I read up on astronomy and became something of an expert (so I thought) on the planets, their moons and even distant stars. A famous New Zealand radio quiz show (It’s in the Bag) visited our small town so I put my name down to answer questions on my special subject. Genial host Selwyn Toogood found me out, though, on question two or three which was: name the second furthest planet from earth. I said Saturn when the correct answer was Neptune. Selwyn said something like “By hokey, that’s not right, Bobby. But thanks for taking part in the fun.”
‘It’s in the Bag’ offered contestants the choice between keeping answering questions (and being gonged out), and choosing between cash or an unopened bag. Nobody knew what was inside the bag. It could have been a (voucher for) a new fridge or washing machine, or one of the dreaded booby prizes.
You will have to take my account of this episode with a grain of nutmeg as it was long ago (1958?) and these days I’m flat out remembering where I left my keys and phone.
I’ve always been a bit of a stargazer, and you can take that any way you like. When you grow up in a small country Kiwi town, the stars take their proper place in the firmament.
Australia’s outback is the best place to see the night sky. There’s no artificial light and in the winter months the colder nights mostly guarantee a crystal-clear sky.
More than a few songwriters have had a stab at describing the starry starry night, but none as convincingly as Don McLean, in his ballad about Vincent van Gogh. There are others, as I found when plundering my IPod – Dream a Little Dream of Me, Starman (Bowie), And I Love Her (Beatles). More recently Coldplay came up with A Sky Full of Stars. Moon Dance doesn’t qualify but it’s a great tune and Van is undeniably a star.
Music historian Lyn Nuttall (aka Franky’s Dad), found an example from the 1950s (I knew he would).

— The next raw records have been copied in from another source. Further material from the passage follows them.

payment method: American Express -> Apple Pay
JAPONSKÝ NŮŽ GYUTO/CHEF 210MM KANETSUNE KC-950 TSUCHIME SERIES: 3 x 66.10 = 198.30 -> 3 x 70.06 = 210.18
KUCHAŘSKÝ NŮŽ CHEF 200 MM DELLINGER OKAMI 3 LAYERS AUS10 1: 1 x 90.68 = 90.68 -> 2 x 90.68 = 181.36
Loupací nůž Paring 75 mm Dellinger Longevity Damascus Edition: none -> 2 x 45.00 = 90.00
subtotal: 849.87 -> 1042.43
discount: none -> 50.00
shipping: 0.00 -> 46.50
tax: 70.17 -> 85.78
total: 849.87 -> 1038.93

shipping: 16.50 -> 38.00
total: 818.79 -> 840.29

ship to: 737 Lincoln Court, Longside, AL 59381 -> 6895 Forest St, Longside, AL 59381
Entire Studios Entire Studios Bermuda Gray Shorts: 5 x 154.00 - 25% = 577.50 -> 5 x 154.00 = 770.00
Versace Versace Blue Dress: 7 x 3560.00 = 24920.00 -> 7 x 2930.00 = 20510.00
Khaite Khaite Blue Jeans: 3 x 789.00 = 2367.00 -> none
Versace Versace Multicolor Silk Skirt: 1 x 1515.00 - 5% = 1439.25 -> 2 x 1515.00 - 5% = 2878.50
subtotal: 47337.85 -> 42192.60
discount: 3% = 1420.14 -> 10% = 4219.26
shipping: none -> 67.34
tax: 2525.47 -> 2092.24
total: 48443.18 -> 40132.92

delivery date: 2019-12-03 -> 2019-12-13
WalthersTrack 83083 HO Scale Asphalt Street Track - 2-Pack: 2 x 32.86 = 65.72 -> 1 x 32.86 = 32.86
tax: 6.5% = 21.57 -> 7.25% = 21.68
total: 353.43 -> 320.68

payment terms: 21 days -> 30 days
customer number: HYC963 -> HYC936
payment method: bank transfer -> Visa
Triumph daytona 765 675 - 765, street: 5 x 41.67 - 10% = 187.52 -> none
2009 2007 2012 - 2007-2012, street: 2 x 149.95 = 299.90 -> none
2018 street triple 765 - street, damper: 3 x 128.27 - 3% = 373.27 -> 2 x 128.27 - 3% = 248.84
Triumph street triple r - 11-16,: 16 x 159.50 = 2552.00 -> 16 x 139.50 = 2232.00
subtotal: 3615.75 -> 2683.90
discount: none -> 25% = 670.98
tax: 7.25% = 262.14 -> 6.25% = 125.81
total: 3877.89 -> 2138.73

Don’t Let The Stars Get In Your Eyes was a hit for Perry Como, but the original was recorded by the writer, Slim Willet. Lyn, who curates the website poparchives, quotes Arnold Rypens of The Originals (this is for my songwriter pals patiently waiting for their APRA cheques), who wrote of this song:
“Slim pulled a gun on Bill McCall (head of 4 Star records & publishing), forced him to walk to the bank and collect an overdue payment for royalties in cash.”
The poets waxed on about stars, to wit the ‘mansions built by nature’s hands’ (Wordsworth). Shakespeare’s Sonnet 14 is often held up as the gold standard. But Gerald Manley Hopkins was more adventurous. He likened stars to the ‘eyes of elves’ or ‘fire folk sitting in the night sky’. Hopkins also described stars as ‘diamonds in dark mines or caves’.
That makes my ‘blazing starry nights’ (last week) seem prosaic.
We went outside at Moonie last week where there was a clear sky. She Who Knows About Such Things pointed out the Southern Cross. We both identified Venus and guessed we were about a week away from a full moon. But, as you might gather, there’s a bit of rain about in the west for the next week or so. Charleville got 10mm overnight after our star gazing was thwarted, making it 173mm for the year to date.
Out west the paddocks are dead brown and parched and we’ve already seen a couple of drovers driving cattle along the ‘long paddock’. So it would be churlish of us grey nomads to complain about a bit of rain, eh.
Next week: further west
Re last week’s episode, Ridley wrote to point out that camper trailers and other camping vehicles (slide-ons, for example), didn’t factor in our stats. Moreover, slide-ons (the camper sits on the tray of a Ute or small truck and can be dismounted), don’t have to be registered. So yes, there’s even more undocumented grey nomads out there.